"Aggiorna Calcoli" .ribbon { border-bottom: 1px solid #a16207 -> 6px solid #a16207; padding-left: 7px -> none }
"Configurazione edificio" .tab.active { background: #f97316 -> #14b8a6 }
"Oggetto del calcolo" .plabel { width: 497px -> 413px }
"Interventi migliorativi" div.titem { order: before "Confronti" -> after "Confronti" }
■ ■ ■ ■
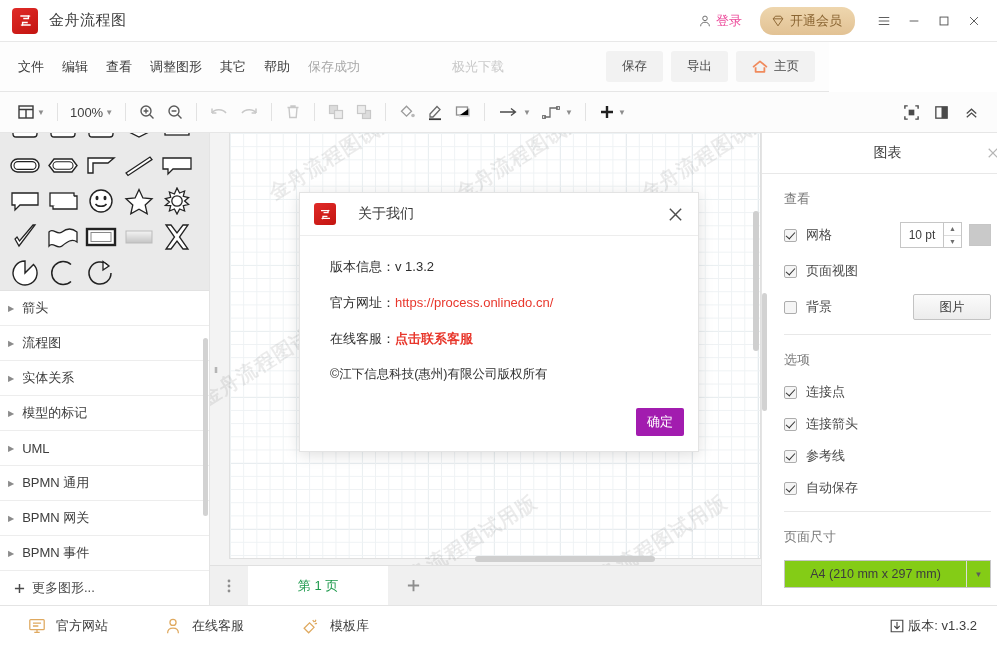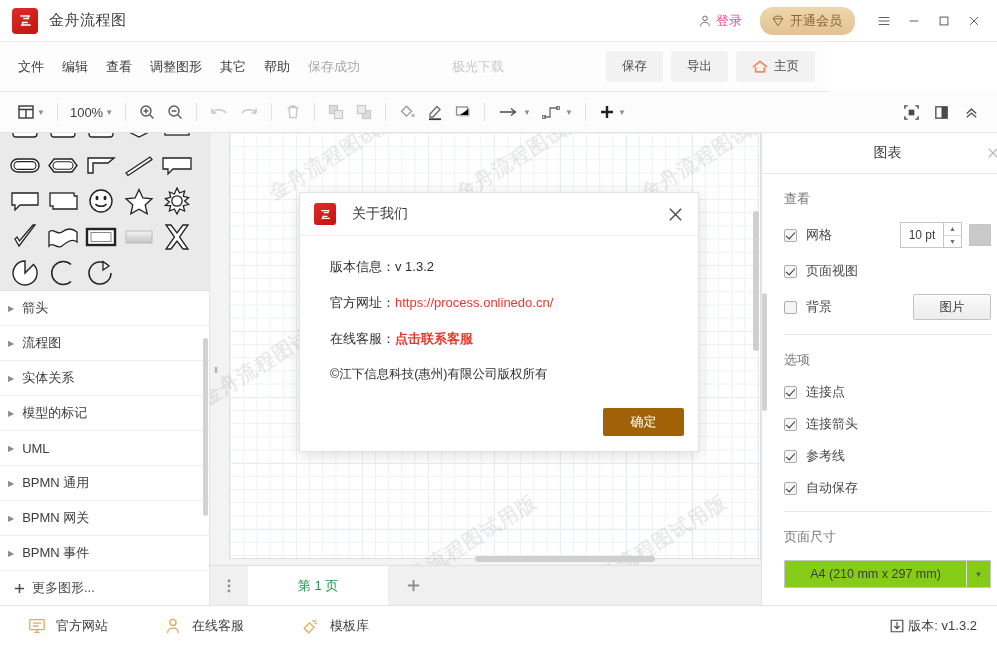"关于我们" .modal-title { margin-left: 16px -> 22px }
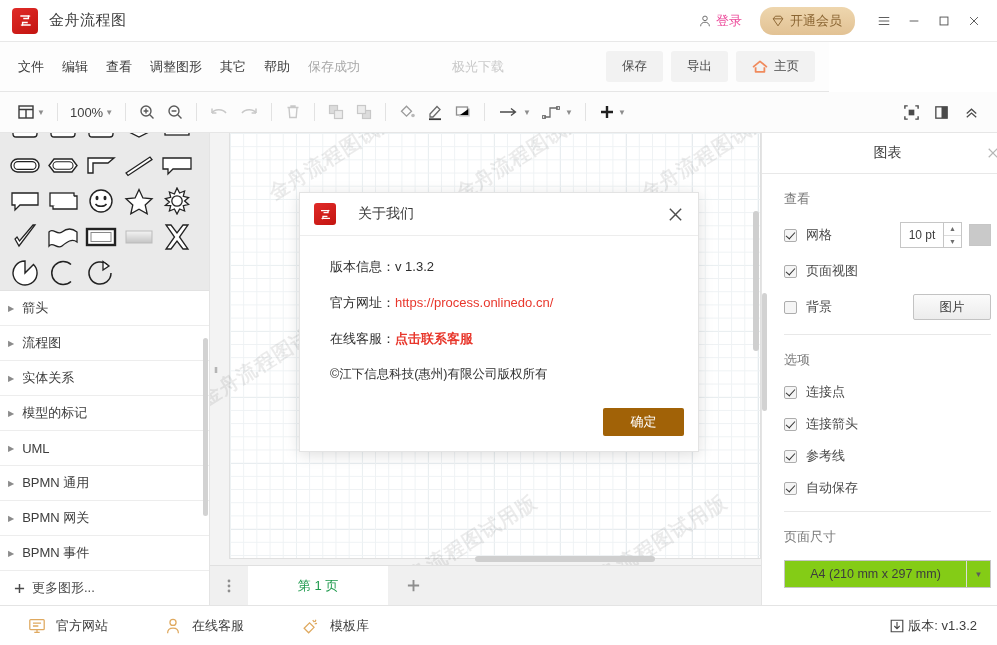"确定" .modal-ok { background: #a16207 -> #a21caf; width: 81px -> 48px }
■ ■ ■ ■
With the pictures removed from your copy, retype the lines above from the one that contains "margin-left: 16px ->" through the one that contains "background: #a16207 ->", exactly.

▶ _EXERCISE OUTPUT_
"关于我们" .modal-title { margin-left: 16px -> 22px }
"确定" .modal-ok { background: #a16207 -> #a21caf; width: 81px -> 48px }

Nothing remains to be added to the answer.